Victor Frequency Record on Pathe Actuelle

Victor Frequency Record on Pathe Actuelle

http://forum.talkingmachine.info/view... The Victor Frequency Record was issued in the late 1920s by the Victor Talking Machine Company, and is a primitive sweep tone ranging from 10,000 Hz down to 30 Hz. I wondered how it would sound on various machines, so I set about finding a copy, and was recently successful. I first played it through both a Victor Orthophonic Credenza (6' horn is commonly assumed) and an HMV 194 (2nd biggest horn of the re-entrant HMVs, estimated by some at 7' total length). I used the same excellent-condition HMV 5a reproducer on each, with the same medium-tone tungstone needle, and recorded them under identical conditions with the same device - all of this to minimize variables. These are viewable elsewhere on YouTube. Folks then requested I do the same on other machines, to compare.
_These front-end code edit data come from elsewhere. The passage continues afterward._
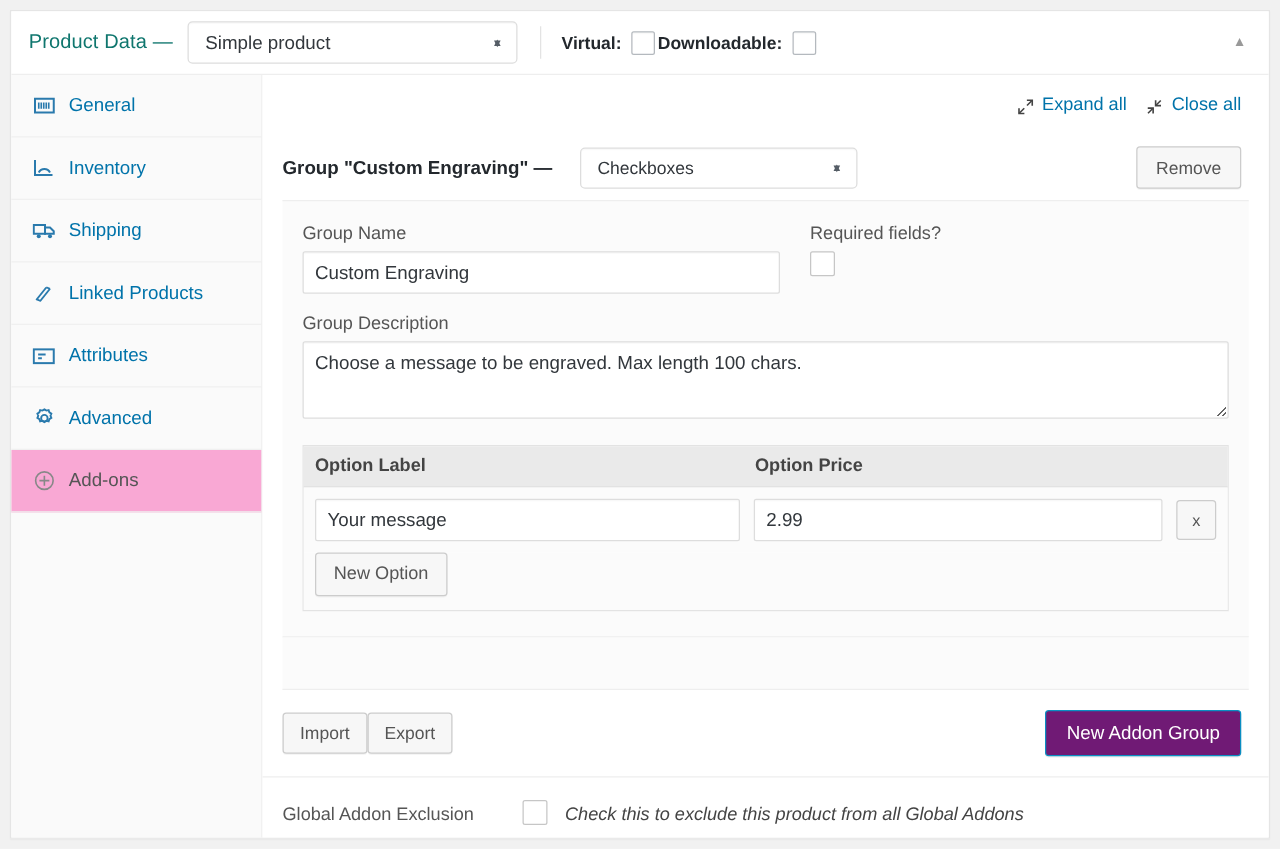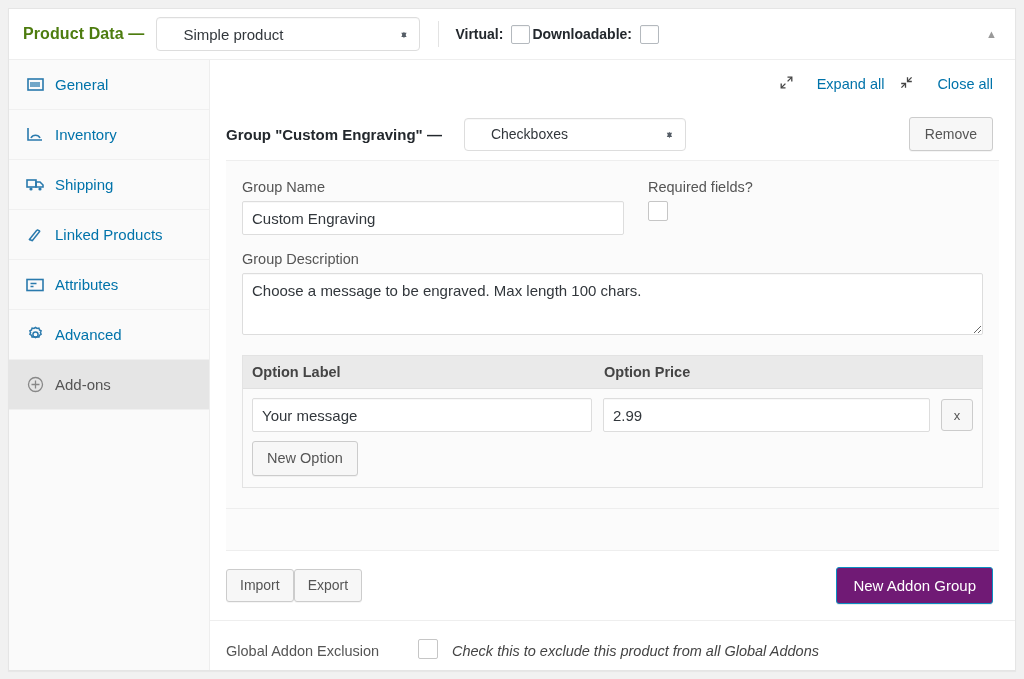--- a/index.html
+++ b/index.html
@@ -29,36 +29,36 @@
   .pd-header {
     height: 51px;
     border-bottom: 1px solid #eee;
     display: flex;
     align-items: center;
     padding: 0 14px 0 14px;
     background: #fff;
   }
   .pd-title {
     font-size: 16px;
-    font-weight: bold;
-    color: #4d7c0f;
+    font-weight: normal;
+    color: #0f766e;
     letter-spacing: .1px;
     white-space: nowrap;
   }
   .select-wrap { position: relative; margin-left: 12px; }
   .wc-select {
     appearance: none;
     -webkit-appearance: none;
     border: 1px solid #ddd;
     border-radius: 4px;
     background: #fff;
     height: 34px;
     font-size: 15px;
     color: #32373c;
-    padding: 0 34px 0 26px;
+    padding: 0 34px 0 13px;
     font-family: "Liberation Sans", sans-serif;
     box-shadow: 0 1px 1px rgba(0,0,0,.03) inset;
   }
   .sel-type { width: 264px; }
   .sel-grouptype { width: 222px; font-size: 14px; height: 33px; }
   .updown {
     position: absolute;
     right: 12px;
     top: 50%;
     transform: translateY(-50%);
@@ -123,46 +123,46 @@
     cursor: pointer;
   }
   .tab .ico {
     width: 20px; height: 20px;
     margin-right: 10px;
     display: flex; align-items: center; justify-content: center;
     flex: 0 0 20px;
   }
   .tab .ico svg { display: block; }
   .tab.active {
-    background: #e5e5e5;
+    background: #f9a8d4;
     color: #555;
   }
   .tab.active .ico svg { stroke: #666; fill: none; }
 
   .content {
     flex: 1;
     background: #fff;
     position: relative;
   }
 
   .toolbar-links {
     height: 48px;
     display: flex;
     align-items: center;
     justify-content: flex-end;
     padding-right: 22px;
     gap: 16px;
   }
   .tl {
     display: inline-flex;
-    align-items: flex-start;
+    align-items: flex-end;
     color: #0073aa;
     font-size: 14.5px;
     cursor: pointer;
-    gap: 24px;
+    gap: 7px;
   }
   .tl svg { display: block; }
 
   
   .group-head {
     display: flex;
     align-items: center;
     padding: 0 22px 0 16px;
     height: 52px;
   }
This is the recording of the paper-coned Pathe Actuelle. This is by no means a scientific or sophisticated thing, just a fun exercise to compare various machines I luckily happen to own. No flat mic or acoustically dead room or any of the rest...just machines recorded under similar conditions to see what happens. It would be fun if someone could use a spectrum analyzer on these recordings to see the relative response curves of one machine to the other (not absolute curves showing actual frequency response of the machines). I'd like to see which is peaky where and how the top and bottom ends compare.